We place such emphasis in our culture on communication and on “sharing”--a usage that makes my skin crawl. That word--sharing--implies that there’s some equivalence gained when one person tells something to another. In fact, most of the time, the information creates or sustains an imbalance. One person is usually in a more powerful position than the other, thanks to having conveyed that information. Communication certainly resolves conflicts and mends hurt feelings, and I would never dispute its value. But we forget that often it’s what we choose not to say that can do the most to repair or sustain a relationship and that can keep people on equal and cooperative footing.
In The Clover House, I wanted to explore how a secret can be both source of conflict and source of forgiveness at once. The central secret in the novel comes from shameful events and generates further shame. But forgiveness and closure don’t come from the revelation of that secret. They come from the partial withholding of that information. In deciding what to tell and what to keep--that’s where we all create stories, whether we’re writers or not.

As an engine of narrative, I don’t think there’s much better than a secret. Immediately, a secret creates a gap, and the energy of the novel requires that that gap be filled. The novelist’s challenge is to fill the gap at the right pace. I always say that the writer needs to dole out information like an intravenous drip. Too fast or too slow and you lose the reader to the unconsciousness of sleep or the hyperactivity of inattention.

What's your writing/daily life like? Do you have rituals?
I am a serial monogamist when it comes to writing rituals. I believe in them and am probably too much a creature of them. But I don’t keep them the same for very long. If I weren’t doing so much book-promotion activity right now, my writing routine would go something like this. Go for an early-morning row in my racing shell on the Charles River, shower at the boathouse so that I’m ready to go straight to my desk when I get home. Quickly read the New York Times (in print), and then work with a cup of coffee by my side and a baked good of some sort. Later, I eat when I get hungry and have been known to forget lunch. I keep a pad of A4-size paper beside my laptop and maintain a running conversation in its pages. Sometimes it’s a to-do list for the upcoming section; sometimes it’s a scolding I need to give myself; sometimes it’s notes as I work out a narrative problem.
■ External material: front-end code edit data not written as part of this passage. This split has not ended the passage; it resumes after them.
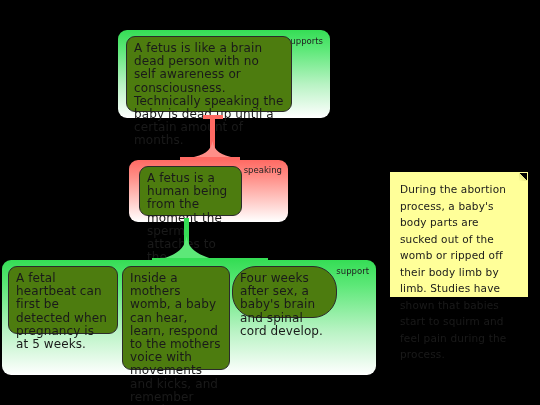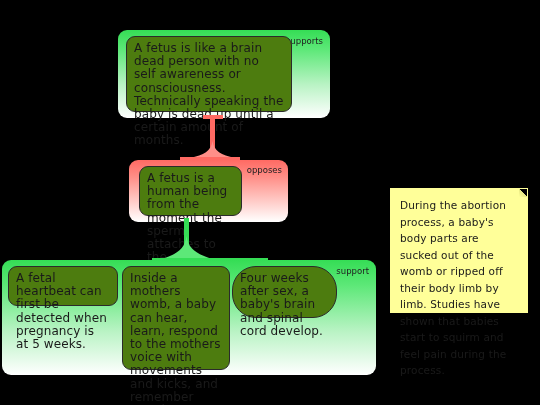--- a/index.html
+++ b/index.html
@@ -95,41 +95,41 @@
   <div class="conn" style="left:180px; top:115px;">
     <svg width="60" height="50" viewBox="0 0 60 50">
       <rect x="23" y="0" width="20" height="4" fill="#ff6a63"></rect>
       <rect x="30" y="3" width="5" height="34" fill="#ff6a63"></rect>
       <path d="M32.5 26 C31 36, 24 40, 10 43 L55 43 C41 40, 34 36, 32.5 26 Z" fill="#ff8f88"></path>
       <rect x="0" y="42" width="60" height="4" fill="#ff6a63"></rect>
     </svg>
   </div>
 
   <div class="group opposes" style="left:129px; top:160px; width:159px; height:62px;">
-    <span class="group-label" style="right:6px; top:5px;">opposes</span>
+    <span class="group-label" style="right:6px; top:5px;">speaking</span>
   </div>
   <div class="claim" style="left:139px; top:166px; width:103px; height:50px;">A fetus is a human being from the moment the sperm attaches to the egg.</div>
 
   <div class="conn" style="left:152px; top:218px;">
     <svg width="116" height="48" viewBox="0 0 116 48">
       <rect x="32" y="0" width="5" height="30" fill="#35dd55"></rect>
       <path d="M34.5 18 C33 30, 26 36, 10 41 L60 41 C44 36, 36 30, 34.5 18 Z" fill="#5de878"></path>
       <rect x="0" y="40" width="116" height="5" fill="#35dd55"></rect>
       <path d="M52 44 L72 44 L62 52 Z" fill="#35dd55"></path>
     </svg>
   </div>
 
   <div class="group supports" style="left:2px; top:260px; width:374px; height:115px;">
     <span class="group-label" style="right:7px; top:6px;padding-left:31px;">support</span>
   </div>
 
-  <div class="claim" style="left:8px; top:266px; width:110px; height:40px;">A fetal heartbeat can first be detected when pregnancy is at 5 weeks.</div>
+  <div class="claim" style="left:8px; top:266px; width:110px; height:68px;">A fetal heartbeat can first be detected when pregnancy is at 5 weeks.</div>
 
   <div class="claim" style="left:122px; top:266px; width:108px; height:104px;">Inside a mothers womb, a baby can hear, learn, respond to the mothers voice with movements and kicks, and remember certain sounds.</div>
 
   <div class="claim" style="left:232px; top:266px; width:105px; height:52px;border-radius:24px;">Four weeks after sex, a baby's brain and spinal cord develop.</div>
 
-  <div class="sticky" style="left:390px; top:188px; width:138px; height:125px;">
+  <div class="sticky" style="left:390px; top:172px; width:138px; height:125px;">
     <span class="sticky-fold"></span>
     <span>During the abortion process, a baby's body parts are sucked out of the womb or ripped off their body limb by limb. Studies have shown that babies start to squirm and feel pain during the process.</span>
   </div>
 
 </div>
 
 </body></html>

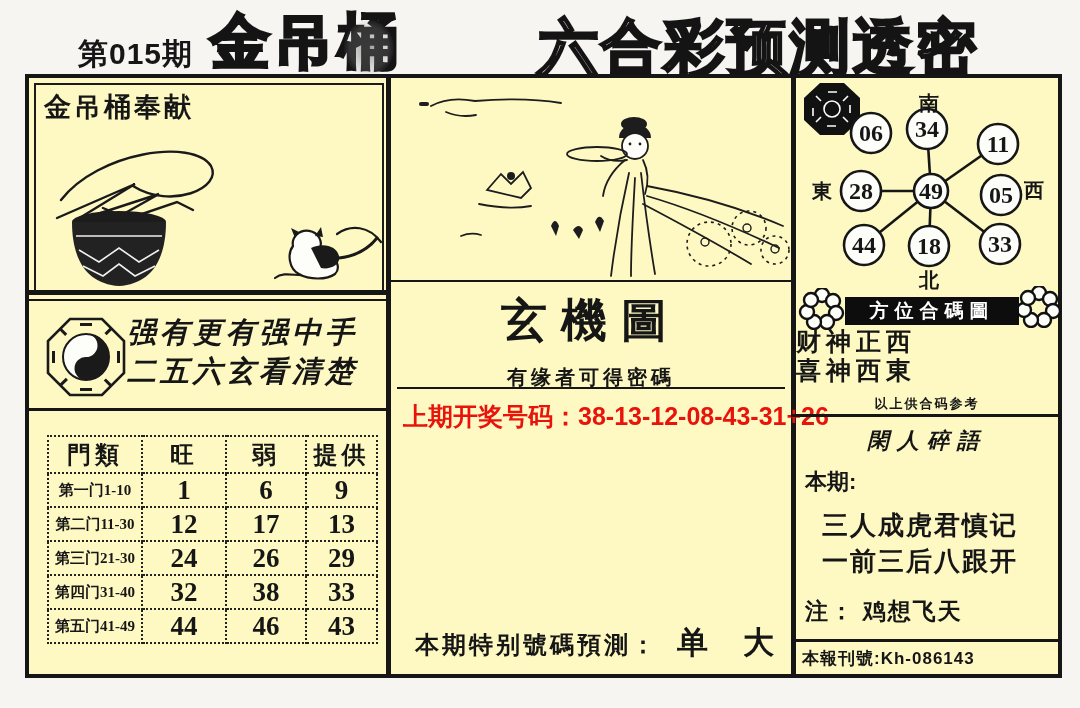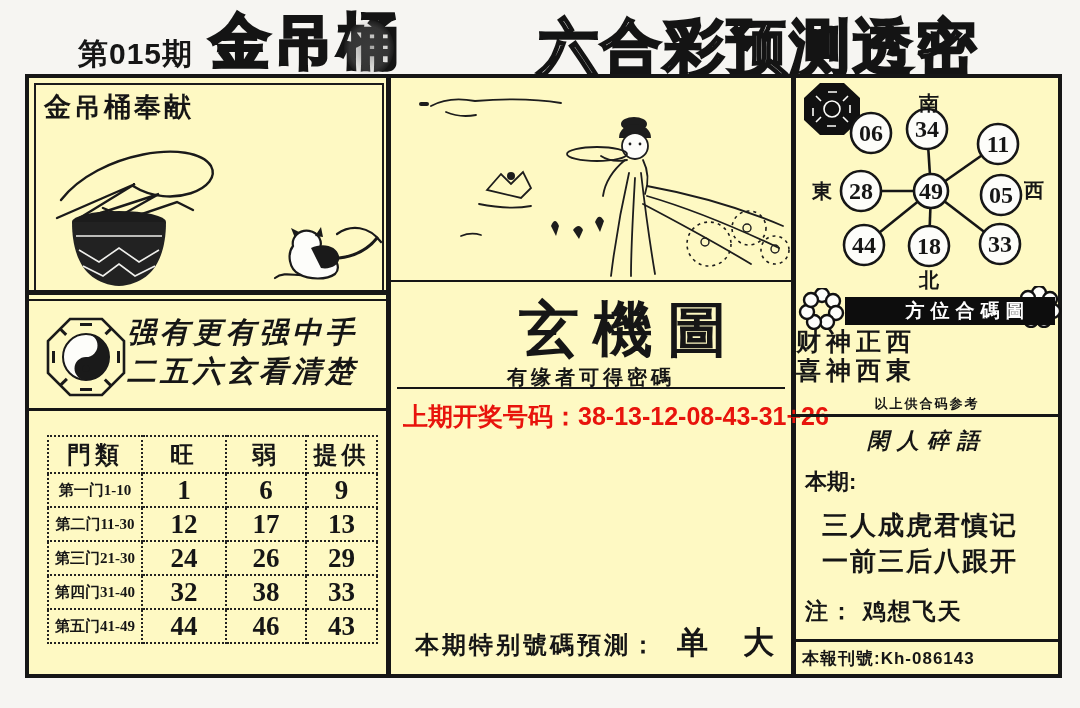--- a/index.html
+++ b/index.html
@@ -34,32 +34,32 @@
     letter-spacing:4px;white-space:nowrap;}
   .gate-table{left:18px;top:357px;border-collapse:collapse;
     font-family:"Liberation Serif","DejaVu Serif",serif;}
   .gate-table td,.gate-table th{border:2px dotted #222;text-align:center;padding:0;}
   .gate-table th{height:35px;font-size:24px;font-weight:bold;letter-spacing:4px;}
   .gate-table td{height:32px;}
   .gate-table td.lbl{font-size:15px;font-weight:bold;width:92px;}
   .gate-table td.num{font-size:27px;font-weight:bold;}
   .c-wang{width:82px}.c-ruo{width:78px}.c-tigong{width:69px}
   
-  .xuanji-title{left:362px;top:212px;width:400px;text-align:center;font-size:60px;
-    font-weight:bold;letter-spacing:14px;margin-left:39px;}
+  .xuanji-title{left:362px;top:212px;width:400px;text-align:center;font-size:46px;
+    font-weight:bold;letter-spacing:14px;}
   .xuanji-sub{left:362px;top:286px;width:400px;text-align:center;font-size:20px;
     font-weight:bold;letter-spacing:4px;}
   .last-draw{left:374px;top:322px;width:388px;font-size:25px;font-weight:bold;
     color:#e8140c;font-family:"Liberation Sans","DejaVu Sans",sans-serif;white-space:nowrap;}
   .pred-label{left:386px;top:551px;font-size:24px;font-weight:bold;letter-spacing:3px;}
   .pred-val{top:544px;font-size:31px;font-weight:bold;}
   
   .banner{left:816px;top:219px;width:174px;height:28px;background:#0d0d0d;color:#fff;
     font-size:19px;font-weight:bold;letter-spacing:6px;text-align:center;line-height:28px;
-    font-family:"Liberation Sans","DejaVu Sans",sans-serif;padding-left:36px;}
+    font-family:"Liberation Sans","DejaVu Sans",sans-serif;}
   .fortune{left:767px;width:262px;text-align:left;font-size:25px;font-weight:bold;
     letter-spacing:5px;}
   .fortune-note{left:767px;top:317px;width:262px;text-align:center;font-size:13px;
     font-weight:bold;letter-spacing:2px;font-family:"Liberation Sans","DejaVu Sans",sans-serif;}
   .gossip-title{left:767px;top:348px;width:262px;text-align:center;font-size:22px;
     font-weight:bold;font-style:italic;letter-spacing:8px;}
   .period-label{left:776px;top:389px;font-size:22px;font-weight:bold;
     font-family:"Liberation Sans","DejaVu Sans",sans-serif;}
   .gossip-line{left:793px;width:240px;font-size:26px;font-weight:bold;letter-spacing:2px;
     white-space:nowrap;}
What's obsessing you now and why?
Without question, I am obsessed with point of view. In returning to that older manuscript I was working on before The Clover House, I thought I wanted to redo it in omniscient point of view. But I’m finding this maddeningly difficult to conceive of, never mind to achieve. I am poring over novels that experiment with this and other kinds of voice--like Joanna Smith Rakoff’s wonderful A Fortunate Age, Chris Castellani’s All This Talk of Love, Anne Enright’s The Forgotten Waltz whose first-person narrative makes you want to live in the world of narrative voice, What Maisie Knew, that does such a crafty job of indirect discourse. I know I’m not alone in my conviction that the selection of the right narrative stance makes or breaks a novel.
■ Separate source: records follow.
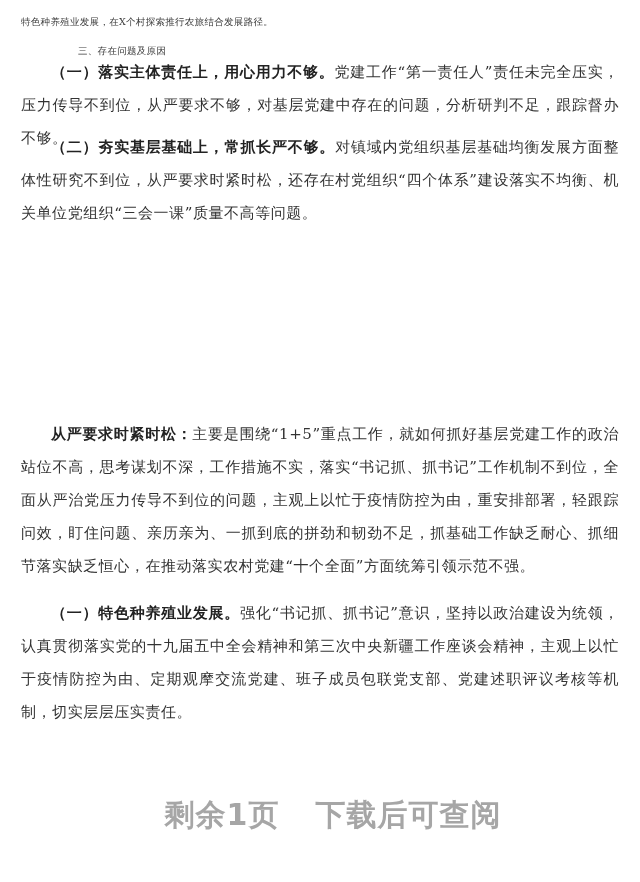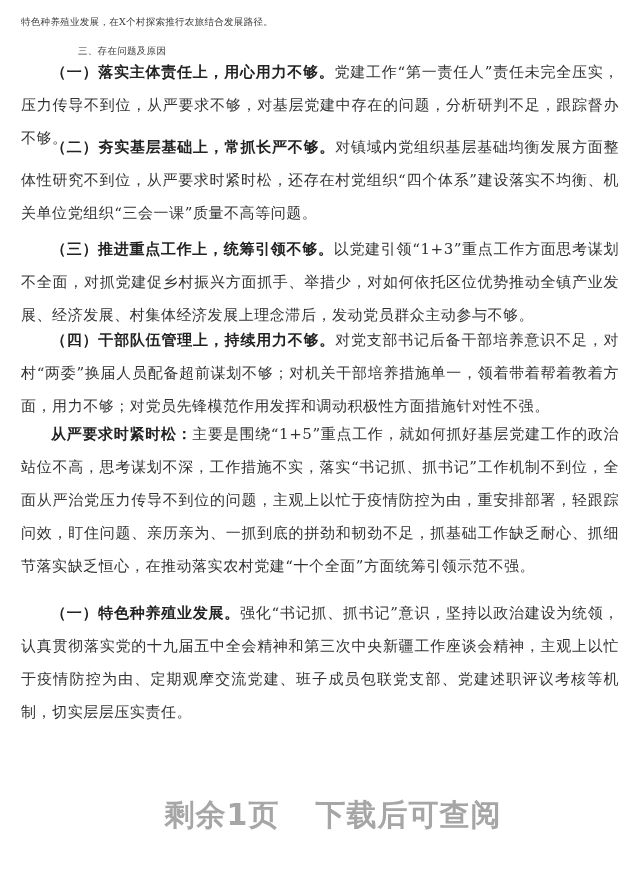--- a/index.html
+++ b/index.html
@@ -101,27 +101,21 @@
   <div class="small-heading">三、存在问题及原因</div>
 
   <div class="body-block p1">
     <span class="lead">（一）落实主体责任上，用心用力不够。</span><span>党建工作“第一责任人”责任未完全压实，压力传导不到位，从严要求不够，对基层党建中存在的问题，分析研判不足，跟踪督办不够。</span>
   </div>
 
   <div class="body-block p2">
     <span class="lead">（二）夯实基层基础上，常抓长严不够。</span><span>对镇域内党组织基层基础均衡发展方面整体性研究不到位，从严要求时紧时松，还存在村党组织“四个体系”建设落实不均衡、机关单位党组织“三会一课”质量不高等问题。</span>
   </div>
 
-  <div class="body-block p3">
-    <span class="lead">（三）推进重点工作上，统筹引领不够。</span><span>以党建引领“1+3”重点工作方面思考谋划不全面，对抓党建促乡村振兴方面抓手、举措少，对如何依托区位优势推动全镇产业发展、经济发展、村集体经济发展上理念滞后，发动党员群众主动参与不够。</span>
-  </div>
 
-  <div class="body-block p4">
-    <span class="lead">（四）干部队伍管理上，持续用力不够。</span><span>对党支部书记后备干部培养意识不足，对村“两委”换届人员配备超前谋划不够；对机关干部培养措施单一，领着带着帮着教着方面，用力不够；对党员先锋模范作用发挥和调动积极性方面措施针对性不强。</span>
-  </div>
 
   <div class="body-block p5">
     <span class="lead">从严要求时紧时松：</span><span>主要是围绕“1+5”重点工作，就如何抓好基层党建工作的政治站位不高，思考谋划不深，工作措施不实，落实“书记抓、抓书记”工作机制不到位，全面从严治党压力传导不到位的问题，主观上以忙于疫情防控为由，重安排部署，轻跟踪问效，盯住问题、亲历亲为、一抓到底的拼劲和韧劲不足，抓基础工作缺乏耐心、抓细节落实缺乏恒心，在推动落实农村党建“十个全面”方面统筹引领示范不强。</span>
   </div>
 
 
   <div class="body-block p6">
     <span class="lead">（一）特色种养殖业发展。</span><span>强化“书记抓、抓书记”意识，坚持以政治建设为统领，认真贯彻落实党的十九届五中全会精神和第三次中央新疆工作座谈会精神，主观上以忙于疫情防控为由、定期观摩交流党建、班子成员包联党支部、党建述职评议考核等机制，切实层层压实责任。</span>
   </div>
What question didn't I ask that I should have? 
Who are your favorite authors?

Among the classics, Dickens without doubt or hesitation. The man was ahead of his time, a post-modernist before modernism. Still, you can keep Hard Times and A Tale of Two Cities. Give me the doorstop Dickens: Our Mutual Friend and Bleak House with its two (two!) narrative voices. And The Mystery of Edwin Drood, the most tragically uncompleted novel of all time.
Among the contemporary novelists, Ian McEwan, Michael Frayn, Anne Enright, Elizabeth Taylor (no, not that one), Kate Atkinson, and Tana French. These are all British writers, yes, and for some reason I have imprinted on the Brits, perhaps because I lived there for four years. Among Americans, there are many but one stands out: Tom Drury.